A côté des zones matures à réseaux d’infrastructures denses et interconnectés, émergeront des ilots de croissance « vertueuse » capables de fonctionner sans le préalable de la construction d’infrastructures. Les conséquences en termes de financement et de soutenabilité sont immenses. Et il faut bien avoir conscience que cela est rendu possible par la révolution digitale. Cette nouvelle phase de la transition a le mérite de mettre le travail, l’activité humaine au cœur. Mais elle pose aussi la question de l’appropriation démocratique au risque de signer l’abandon des ambitions d’un développement pour tous.

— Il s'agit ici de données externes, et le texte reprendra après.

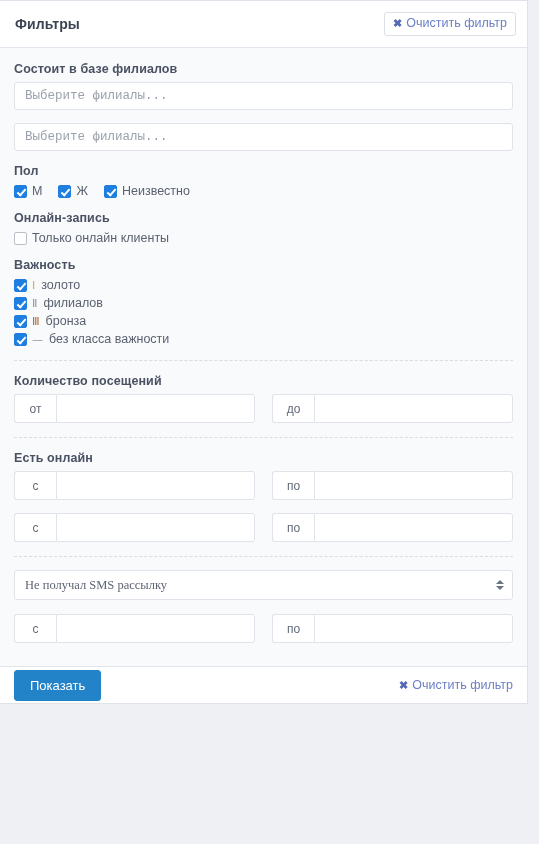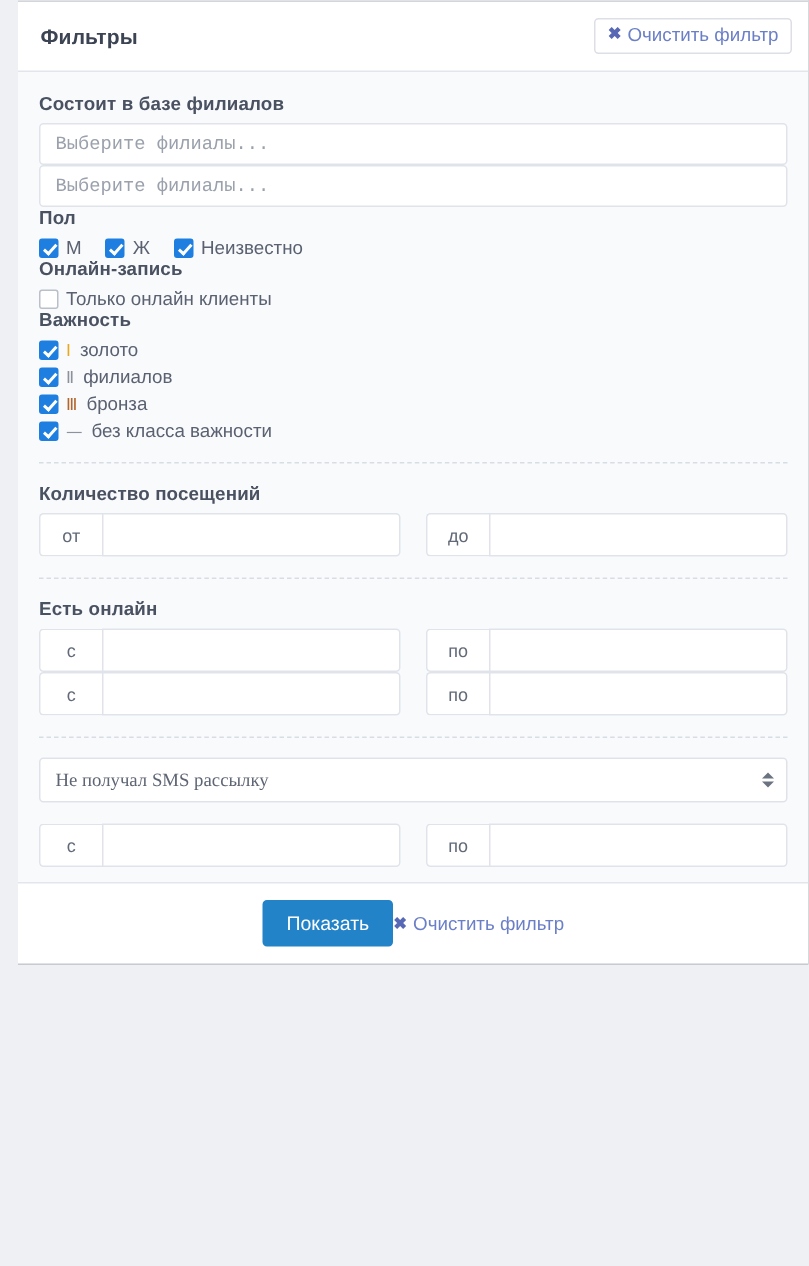--- a/index.html
+++ b/index.html
@@ -22,11 +22,11 @@
   
   .card {
     position: absolute;
-    left: 12px; top: 0;
+    left: 0; top: 0;
     width: 528px;
     border: 1px solid #dfe3e9;
     border-left: none;
-    background: #737373;
+    background: #7f1d1d;
   }
 
   .card-header {

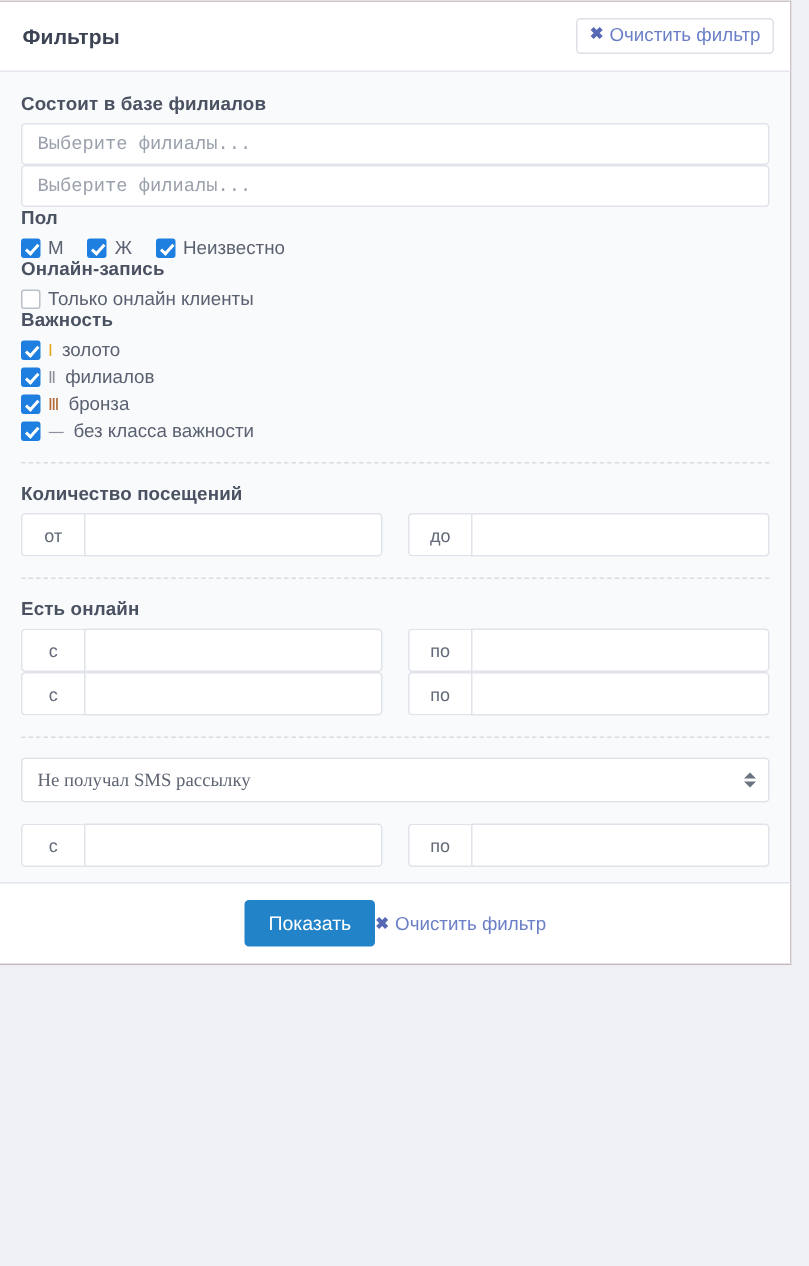--- a/index.html
+++ b/index.html
@@ -74,7 +74,7 @@
     margin: 0 0 6px 0;
     letter-spacing: .1px;
   }
-  .group { }
+  .group { margin-bottom: 13px; }
 
   .text-input {
     display: block;

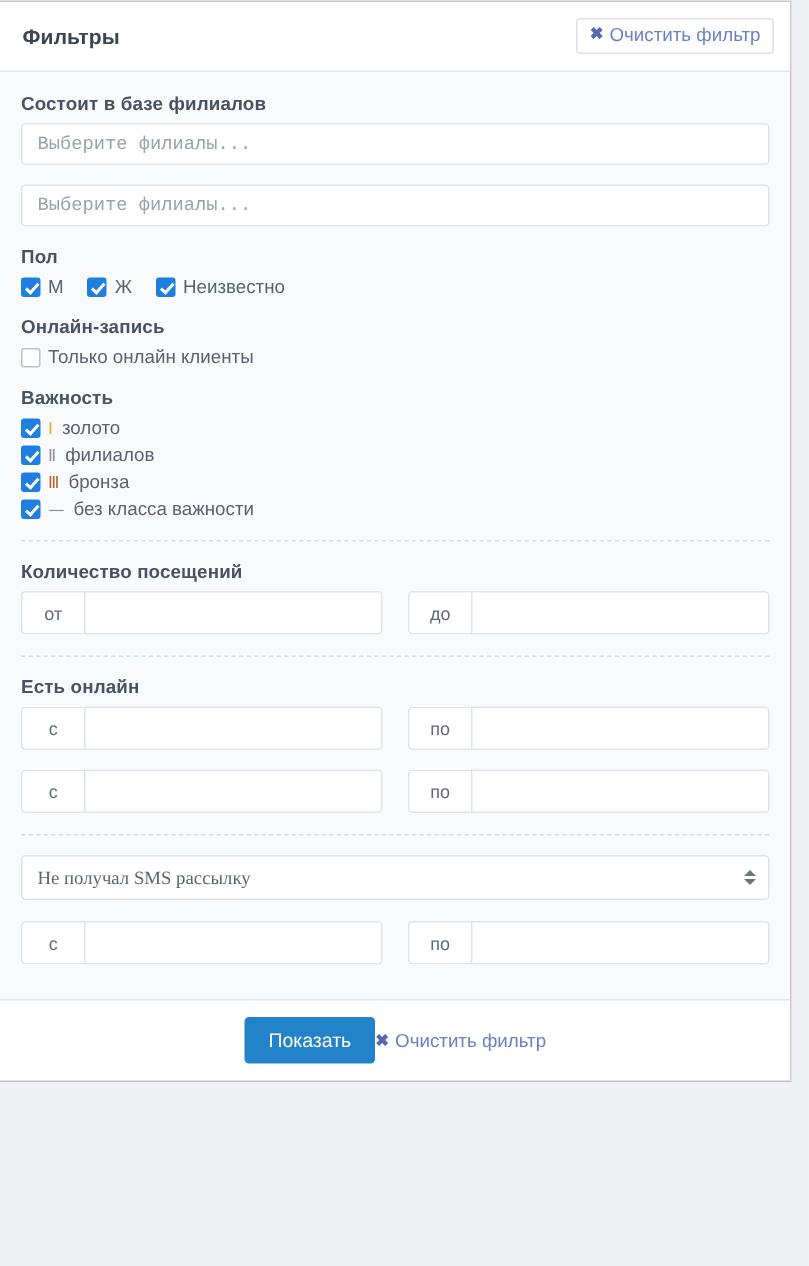--- a/index.html
+++ b/index.html
@@ -215,10 +215,10 @@
   .card-footer {
     background: #ffffff;
     border-top: 1px solid #e2e6ec;
-    height: 54px;
+    height: 37px;
     display: flex;
     align-items: center;
-    justify-content: center;
+    justify-content: space-between;
     padding: 0 14px;
   }
   .btn-primary {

Nonobstant la prouesse de l’accord obtenu à Paris lors de la COP21, les objectifs climatiques ne seront pas atteints. A quoi sert d’afficher un objectif à 1,5°C s’il est trop tard pour infléchir la courbe de température au-dessous d’une tendance à 3°C ? Que peut-on encore espérer des politiques publiques, du plan, des grands investissements d’Etat, des grandes infrastructures, de l’énergie centralisée ? Une chose est certaine, cette vision-là, centralisée et décidée au niveau des gouvernements, n’est et ne sera pas financée. Les acteurs, tétanisés par les chocs géostratégiques (le baril de pétrole est en dessous de 40€), restent dans l’attente d’un cadre réglementaire incitatif pour des investissements dont la rentabilité se calcule sur le long terme. Encore faut-il, au niveau européen, que la priorité soit effectivement accordée à l’objectif climatique et non à l’obsession d’ouverture des marchés à la concurrence. Or, dans ce secteur, ni le marché, ni les mécanismes de régulation mis en place n’ont réussi à faire la preuve de leur capacité à envoyer les bons signaux aux acteurs. La faillite lamentable du marché du carbone en est la preuve, dont le prix plafonne à 5€ alors qu’il faudrait 30€ pour permettre de remplacer les centrales les plus polluantes !
Une nouvelle gouvernance énergétique : l’humain au cœur de la solution
En France, la mise en place d’un cadre clair, cohérent et partagé de la transition énergétique est un vrai casse-tête : code de l’énergie, loi de programme fixant les orientations de la politique énergétique, Grenelle de l’environnement, code minier, PPI, PIP, décrets, ordonnances, règlements… (La Loi du 18 août sur la transition énergétique attend toujours ses décrets d’application, 7 textes seulement publiés fin 2015 sur la centaine requis).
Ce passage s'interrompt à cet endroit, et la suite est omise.